This blog mainly serves as a public profile, online portfolio and a way to contact me. I don't tend to write many blog posts these days so I won't make any big promises there. I will write a bit about what I've been doing lately, since chances are since you are reading this that's probably the sort of thing that brought you here.
Shortly after leaving Rockstar Games, I created Bounding Box Games LLC in October 2010 and most of my time has been spent working on projects related to this venture. Perhaps "adventure" is a better word, because it really has been an interesting change from the prior 13 years of work for Rockstar, Sony Online and EA. I've made several independent games and a slew of development related tools related to their production which, time permitting, I sometimes discuss on the development blog.
The first BBG project was a music program for the XBox called Atomic Sound which in addition to being a moderately successful XBox Live Indie Games (XBLIG) title, provided a robust sprite animation system, UI framework and other useful systems which I have made an effort to maintain and extend as a general purpose game engine code base. The next two games (MoonLander and Star Ninja) were released on XBLIG and Windows Phone 7. These extended the engine code base further with the addition of game systems and integration of the open source Farseer 2D Physics engine. For a while I was a fairly active contributor to the Farseer project, mainly helping improve the performance of various existing systems.
After Star Ninja, I put a lot of time towards the creation of a proper 3D content and rendering pipeline. The current project Thunder Moon benefits from those efforts as seen by the articulated rigid physical bodies rendered using an instancing skinned mesh system - all of which are authored in Softimage, exported using a custom plugin and eventually rendered in game with a light prepass processing (LPP) renderer.

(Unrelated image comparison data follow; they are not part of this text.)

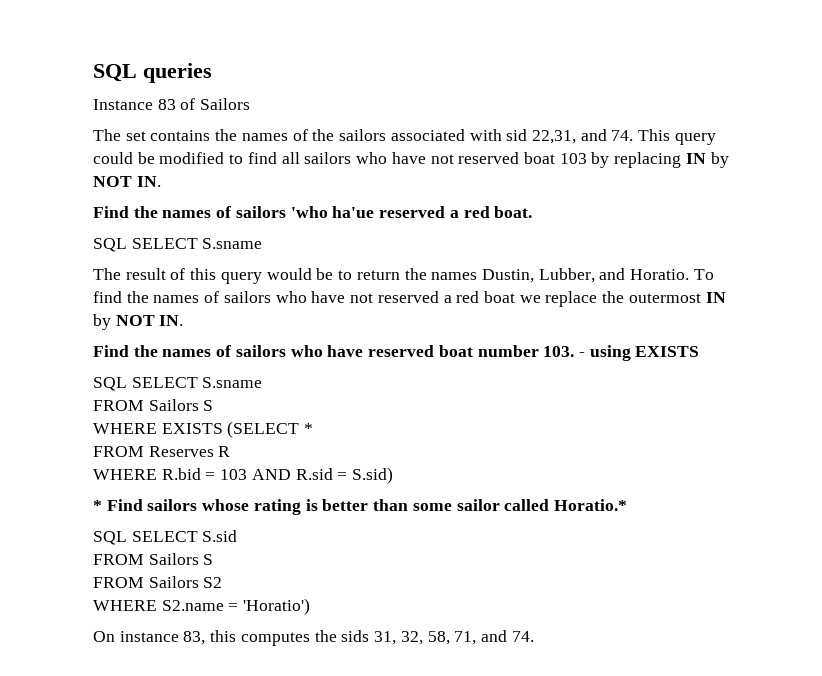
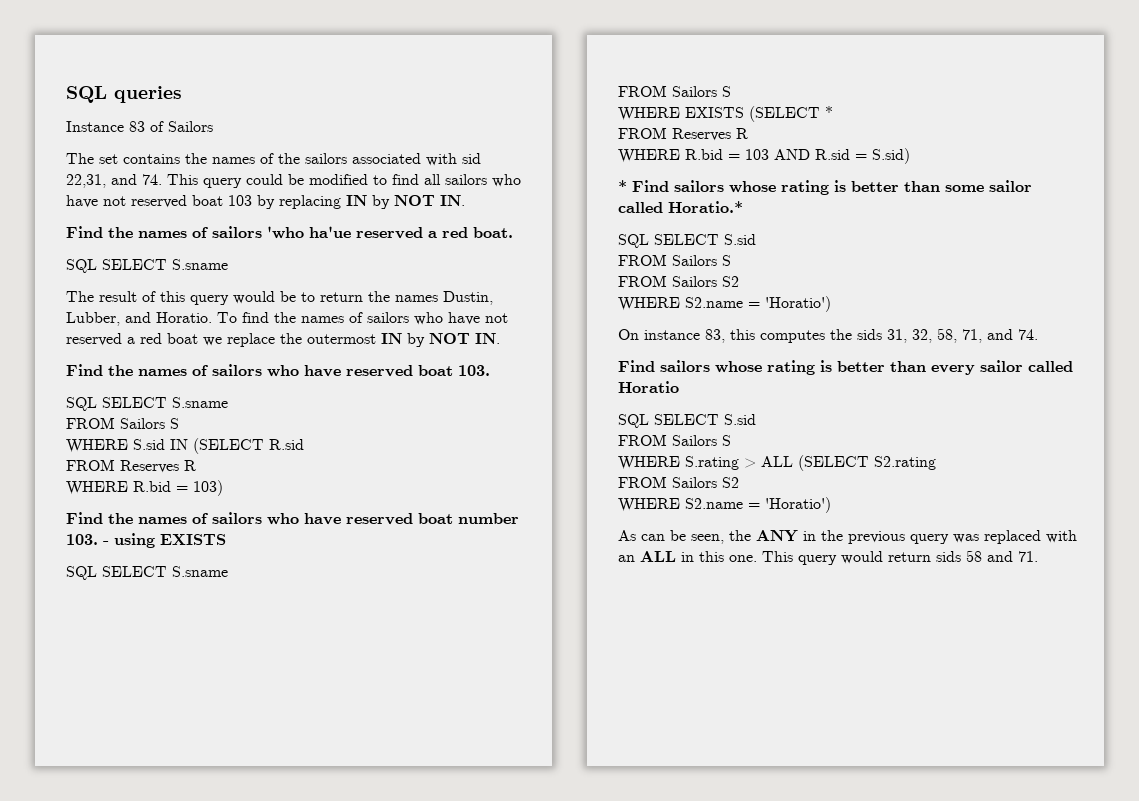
(184, 320) none -> [66,364,490,377] [66,397,228,411] [66,417,179,429] [66,438,304,454] [66,459,196,473] [66,480,223,496] // Find the names of sailors who have reserved boat 103. // SQL SELECT S.sname // FROM Sailors S // WHERE S.sid IN (SELECT R.sid // FROM Reserves R // WHERE R.bid = 103)
(534, 636) none -> [618,360,1073,375] [618,381,679,393] [618,414,756,428] [618,434,731,446] [618,455,936,471] [618,476,739,488] [618,497,831,513] [618,530,1077,544] [618,550,1038,565] // Find sailors whose rating is better than every sailor called Horatio // SQL SELECT S.sid // FROM Sailors S // WHERE S.rating > ALL (SELECT S2.rating // FROM Sailors S2 // WHERE S2.name = 'Horatio') // As can be seen, the ANY in the previous query was replaced with an ALL in this one. This query would return sids 58 and 71.

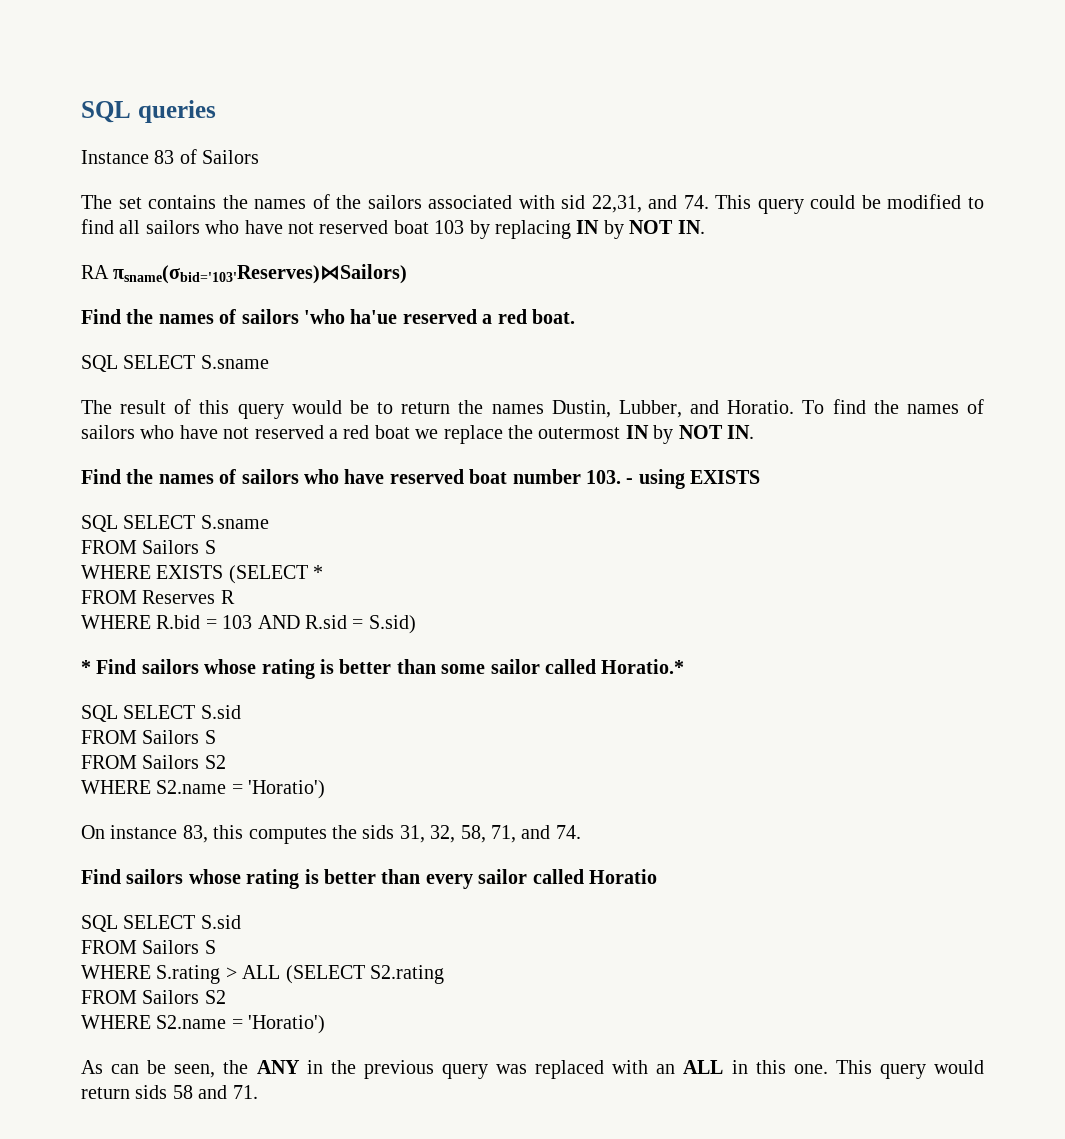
(465, 200) none -> [81,264,408,284] // RA πsname(σbid='103'Reserves)⋈Sailors)
[66,364,490,377] [66,397,228,411] [66,417,179,429] [66,438,304,454] [66,459,196,473] [66,480,223,496] // Find the names of sailors who have reserved boat 103. // SQL SELECT S.sname // FROM Sailors S // WHERE S.sid IN (SELECT R.sid // FROM Reserves R // WHERE R.bid = 103) -> (754, 432) none

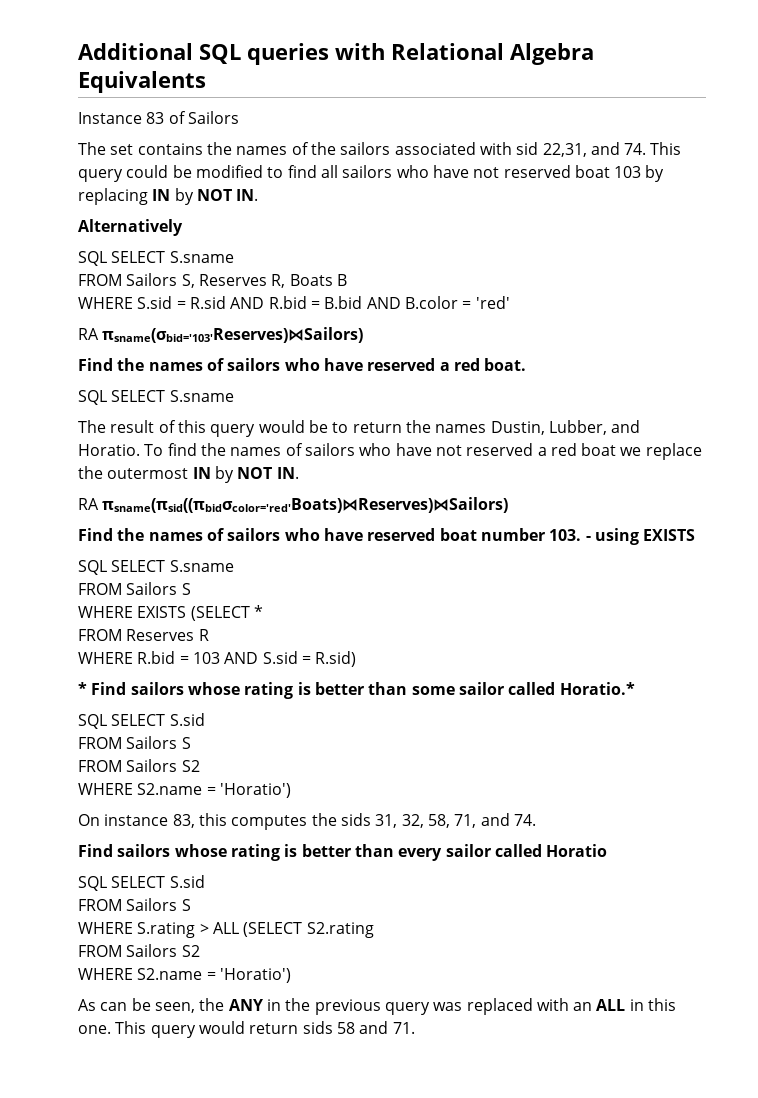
(81, 112) none -> [78,43,193,60] Additional
(216, 111) none -> [335,43,594,65] [78,71,206,93] with Relational Algebra Equivalents
(705, 227) none -> [78,219,183,236] [78,251,234,266] [78,273,347,288] [78,296,510,309] // Alternatively // SQL SELECT S.sname // FROM Sailors S, Reserves R, Boats B // WHERE S.sid = R.sid AND R.bid = B.bid AND B.color = 'red'
[304,309,398,324] 'who ha'ue -> [284,358,363,371] who have
(754, 432) none -> [78,497,509,513] // RA πsname(πsid((πbidσcolor='red'Boats)⋈Reserves)⋈Sailors)
[305,615,416,634] R.sid = S.sid) -> [262,651,357,667] S.sid = R.sid)

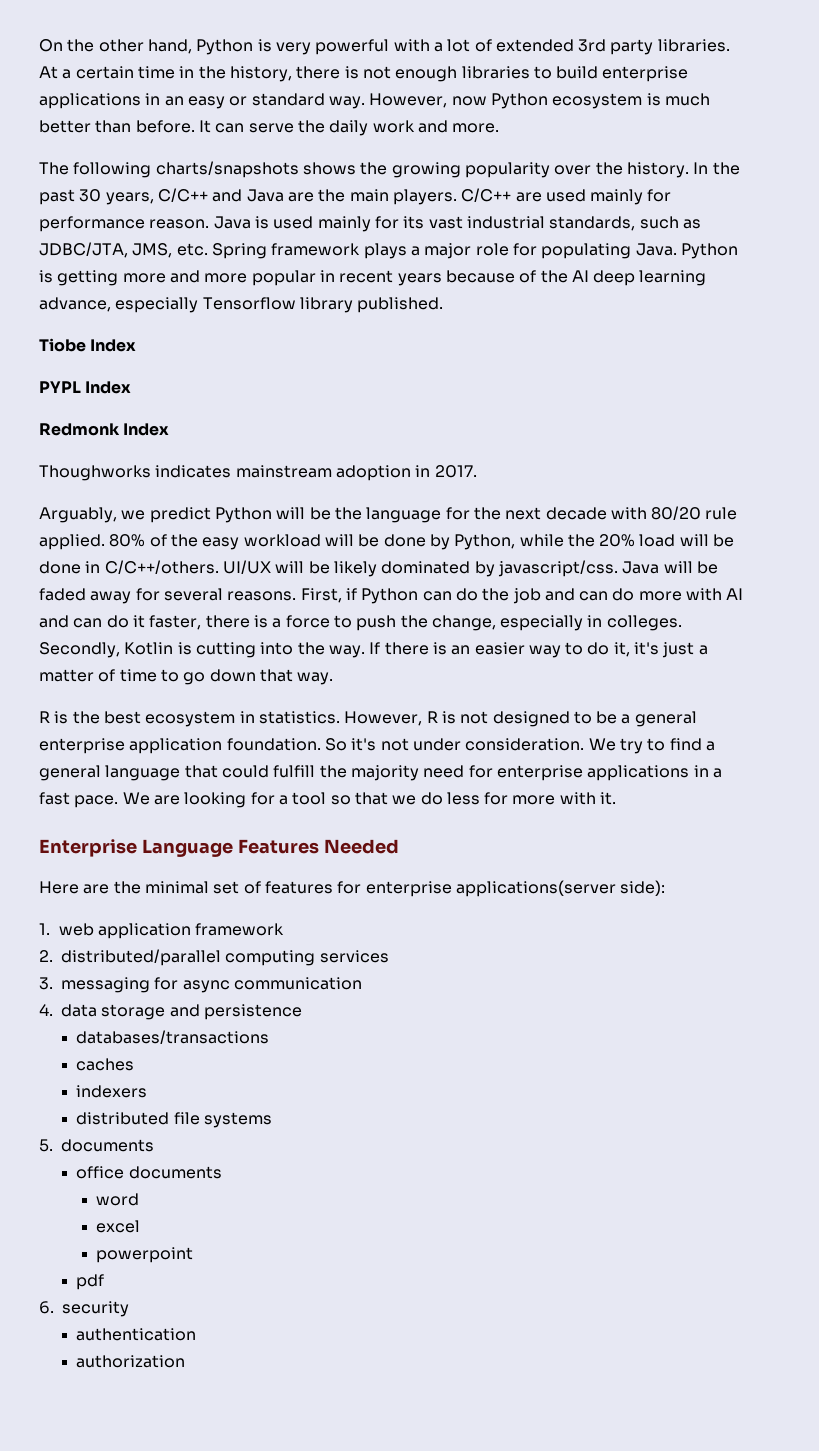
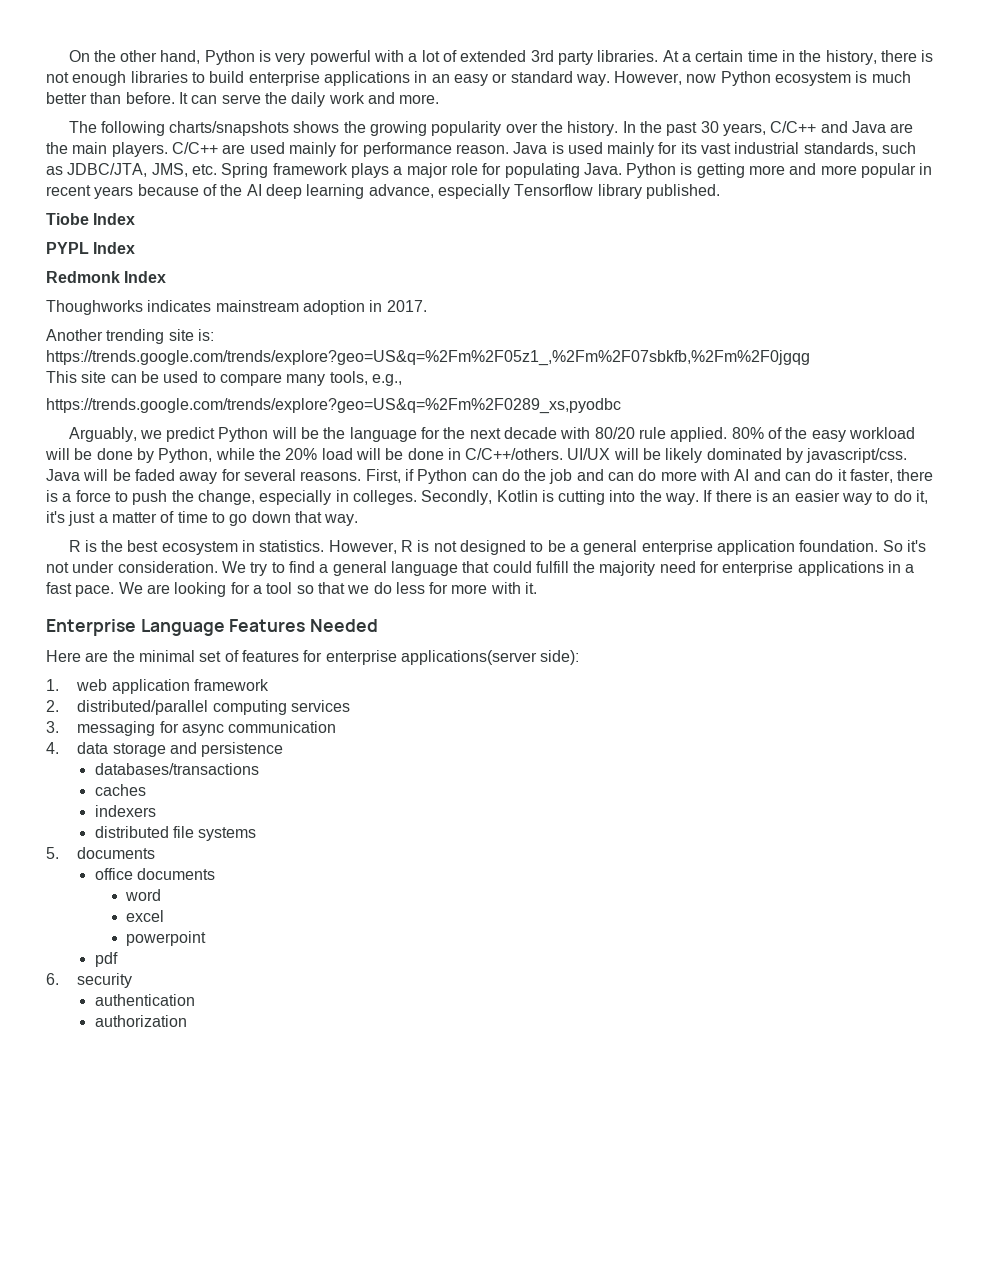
(477, 471) none -> [46,329,214,344] [46,350,810,366] [46,371,402,386] [46,398,621,414] // Another trending site is: https://trends.google.com/trends/explore?geo=US&q=%2Fm%2F05z1_,%2Fm%2F07sbkfb,%2Fm%2F0jgqg // This site can be used to compare many tools, e.g., // https://trends.google.com/trends/explore?geo=US&q=%2Fm%2F0289_xs,pyodbc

Those projects are of course the visible ones; I haven't mentioned the many internal tools and other support work required to get these games out there. The content pipeline has been a pretty big investment and is an essential part of my workflow, supporting all kinds of useful authoring features including custom shaders, physics configuration, a dialog/banter system, and sprite sheet building among other things. The .NET services website for Star Ninja has been working reliably since launch, tracking over 7 million games played while providing players with leaderboards and providing me with useful stats and dynamic ad management. There is a publishing pipeline that allows me to quickly build a package for distribution that has obfuscation validation (which is itself an interesting little tool), WiX installer integration, version control and server updating. These are just a few of the support projects and I won't list them all here but suffice to say, I've been busy!